At the 2020 Annual Meeting, shareholders approved a shareholder proposal requesting that each provision in Abbott's governing documents requiring a two-thirds vote of outstanding shares under the IBCA be replaced by a majority vote of outstanding shares. As discussed below, under the IBCA, approval by at least two-thirds of the shares entitled to vote on a matter is required to amend the Articles and to approve certain extraordinary transactions. After consideration of shareholder input, including the approved shareholder proposal in 2020, the Board is recommending that shareholders approve and adopt the Proposed Amendments to supersede and replace the relevant IBCA supermajority voting standards with majority voting standards.

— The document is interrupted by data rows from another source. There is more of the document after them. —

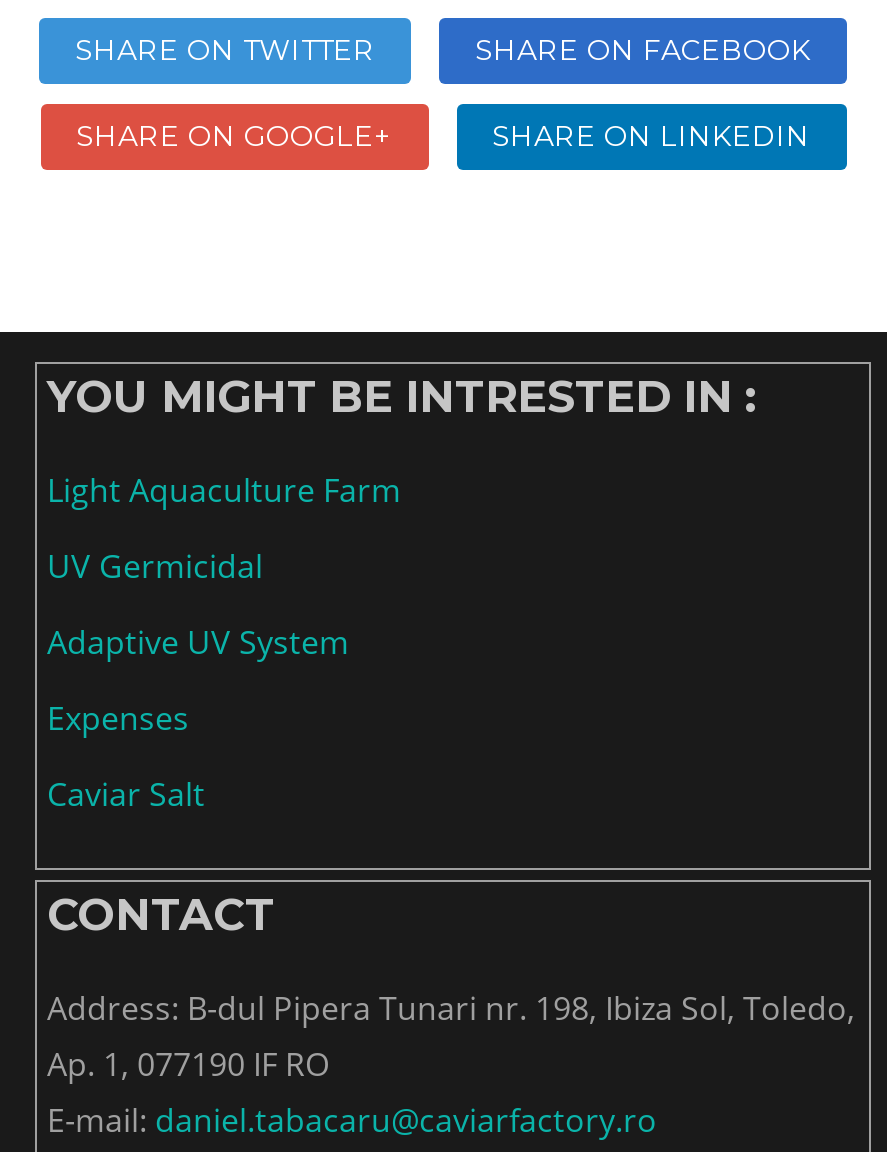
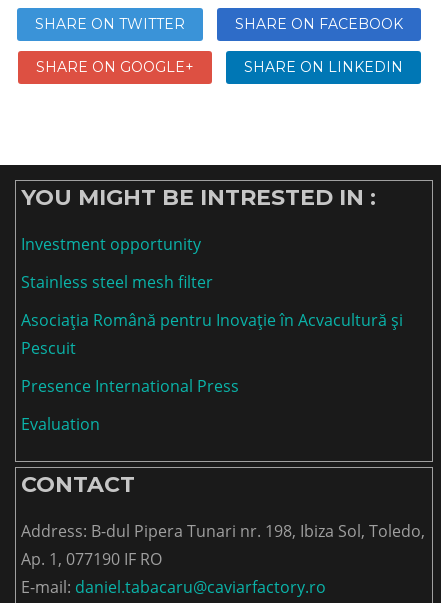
- Light Aquaculture Farm
+ Investment opportunity

- UV Germicidal
+ Stainless steel mesh filter

- Adaptive UV System
+ Asociaţia Română pentru Inovaţie în Acvacultură şi
+ Pescuit

- Expenses
+ Presence International Press

- Caviar Salt
+ Evaluation
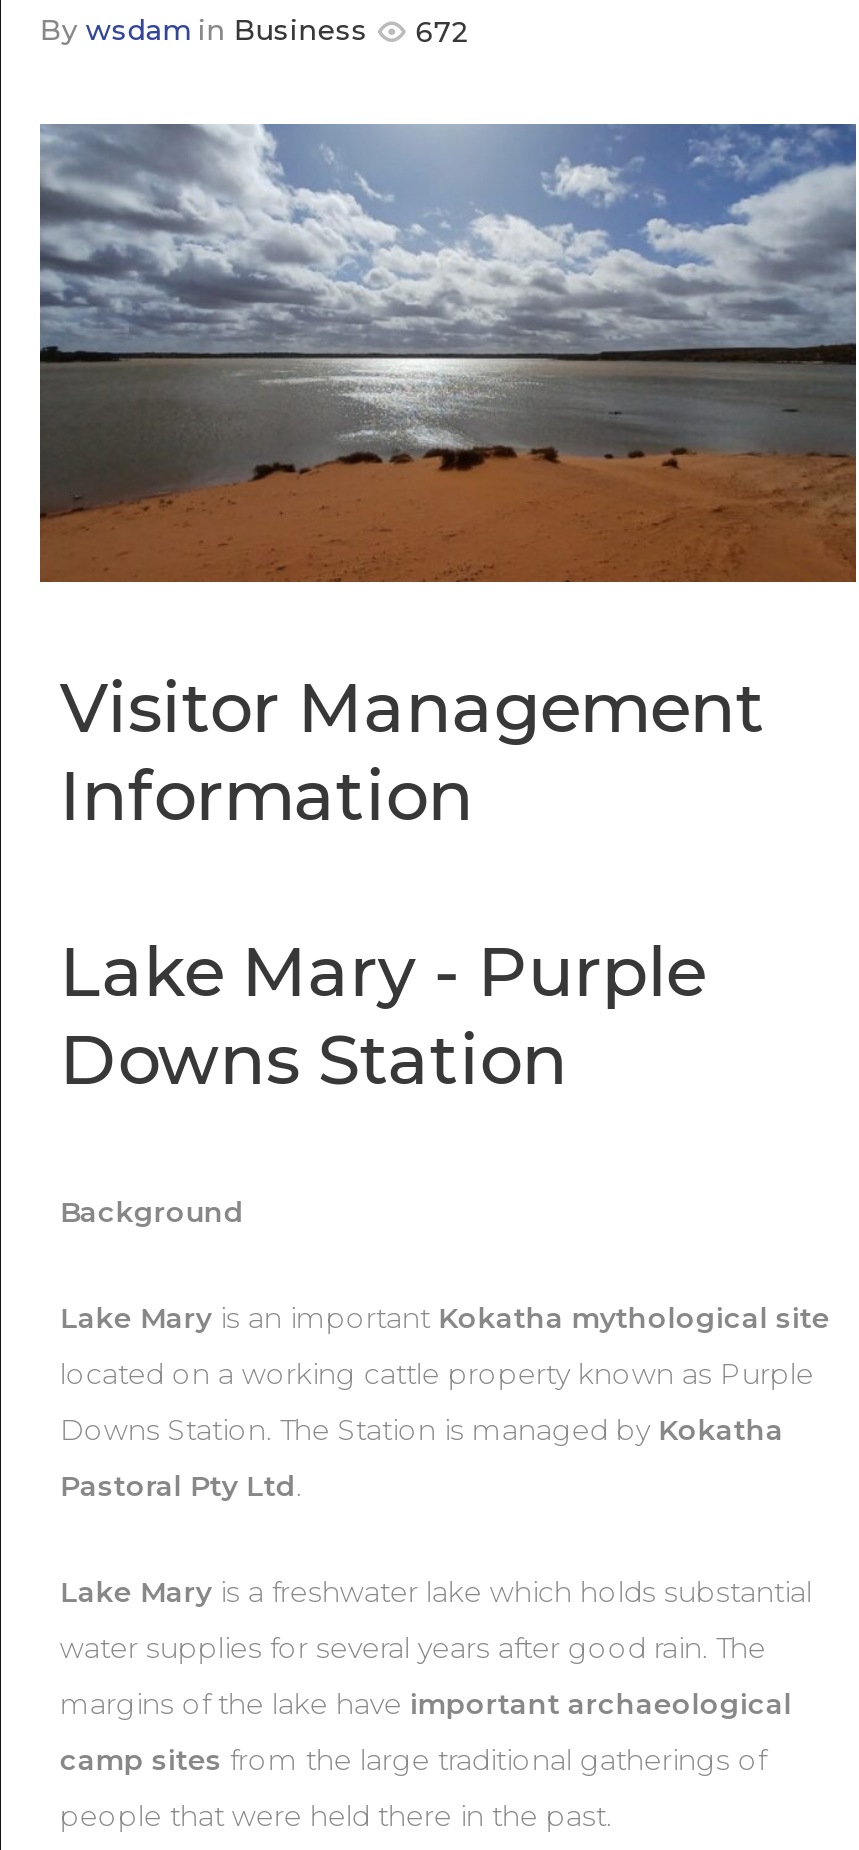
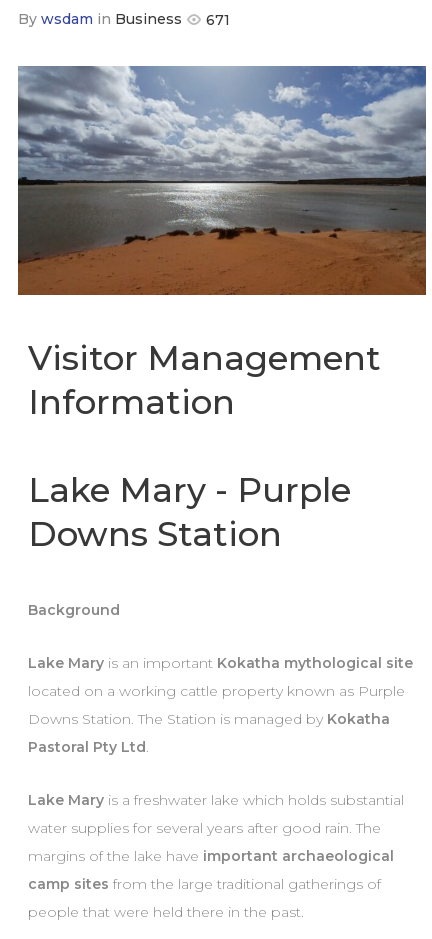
- By wsdam in Business 672
+ By wsdam in Business 671
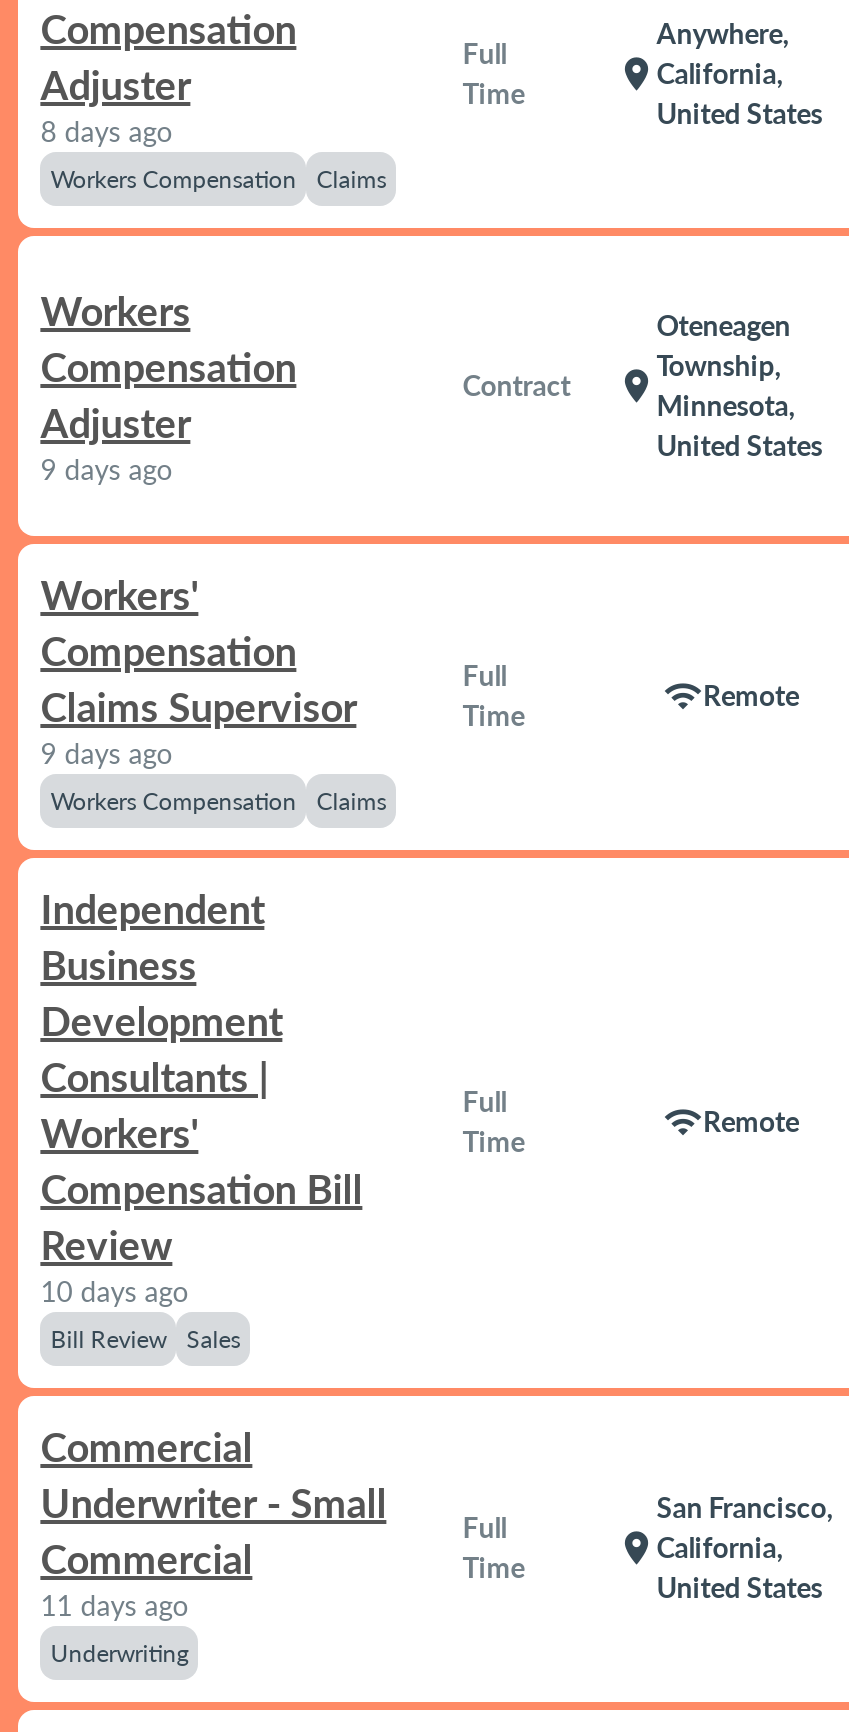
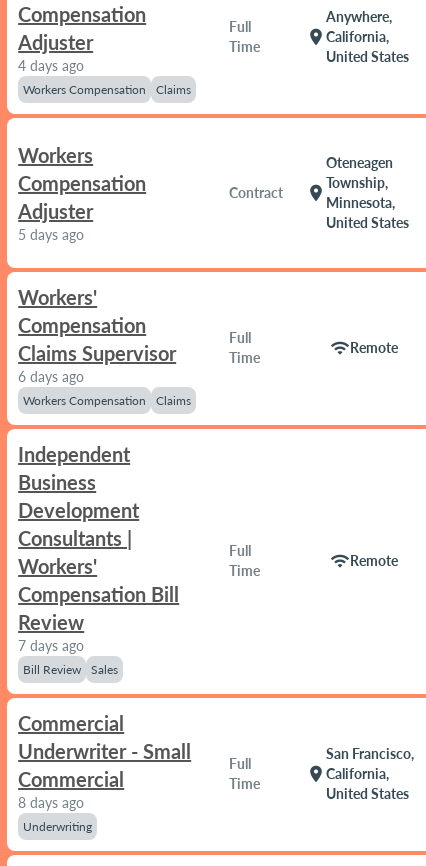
- 8 days ago
+ 4 days ago

- 9 days ago
+ 5 days ago

- 9 days ago
+ 6 days ago

- 10 days ago
+ 7 days ago

- 11 days ago
+ 8 days ago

Item 4(a): Implement Majority Voting Standard for Amendments of the Articles of Incorporation and Effect Other Ministerial Changes
Currently, the Articles do not specify a voting standard for amendments to the Articles. As a result, the vote required to amend the Articles is determined by the provisions of the IBCA. Section 10.20 of the IBCA provides that an amendment of a corporation's articles of incorporation requires the affirmative vote of at least two-thirds of the votes of outstanding shares, and that this voting standard may be superseded in the corporation's articles of incorporation by a smaller requirement of not less than a majority of outstanding shares. Item 4(a) proposes to amend the Articles, by adding a new Article R-X, to provide that any amendment to the Articles subject to a vote of the shareholders under Section 10.20 of the IBCA shall require the affirmative vote of at least a majority of outstanding shares entitled to vote on such proposed amendment. The voting standard set forth in Article R-X, if adopted, would supersede the two-thirds voting standard set forth in Section 10.20 of the IBCA.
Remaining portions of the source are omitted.